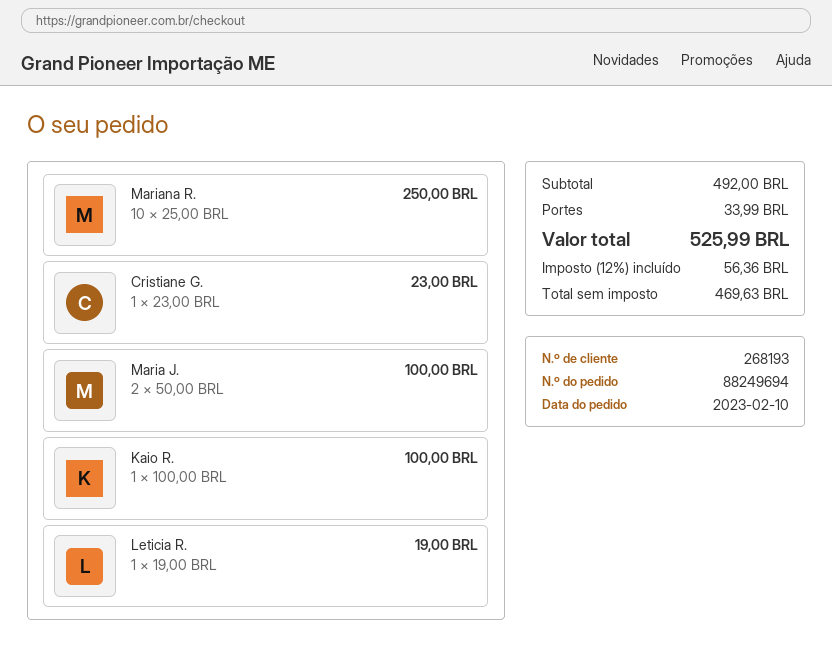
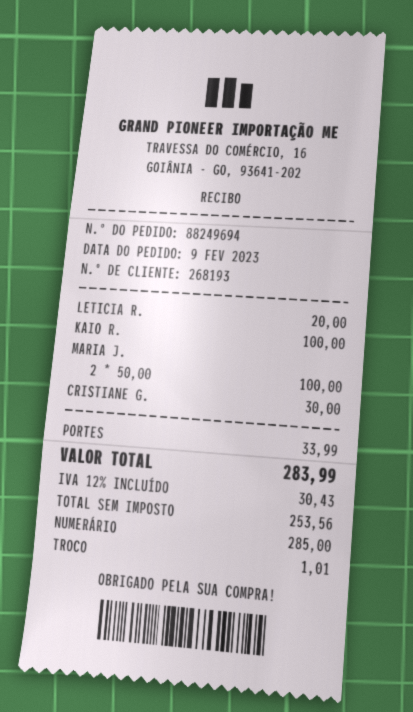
order date: 2023-02-10 -> 2023-02-09
Mariana R.: 10 x 25.00 = 250.00 -> none
Cristiane G.: 1 x 23.00 = 23.00 -> 1 x 30.00 = 30.00
Leticia R.: 1 x 19.00 = 19.00 -> 1 x 20.00 = 20.00
net: 469.63 -> 253.56
tax: 12% = 56.36 -> 12% = 30.43
total: 525.99 -> 283.99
_ _ _ _
WHAT IS NEEDED: Copy the listing above exactly, minus the pictures.

EXERCISE RESULT:
order date: 2023-02-10 -> 2023-02-09
Mariana R.: 10 x 25.00 = 250.00 -> none
Cristiane G.: 1 x 23.00 = 23.00 -> 1 x 30.00 = 30.00
Leticia R.: 1 x 19.00 = 19.00 -> 1 x 20.00 = 20.00
net: 469.63 -> 253.56
tax: 12% = 56.36 -> 12% = 30.43
total: 525.99 -> 283.99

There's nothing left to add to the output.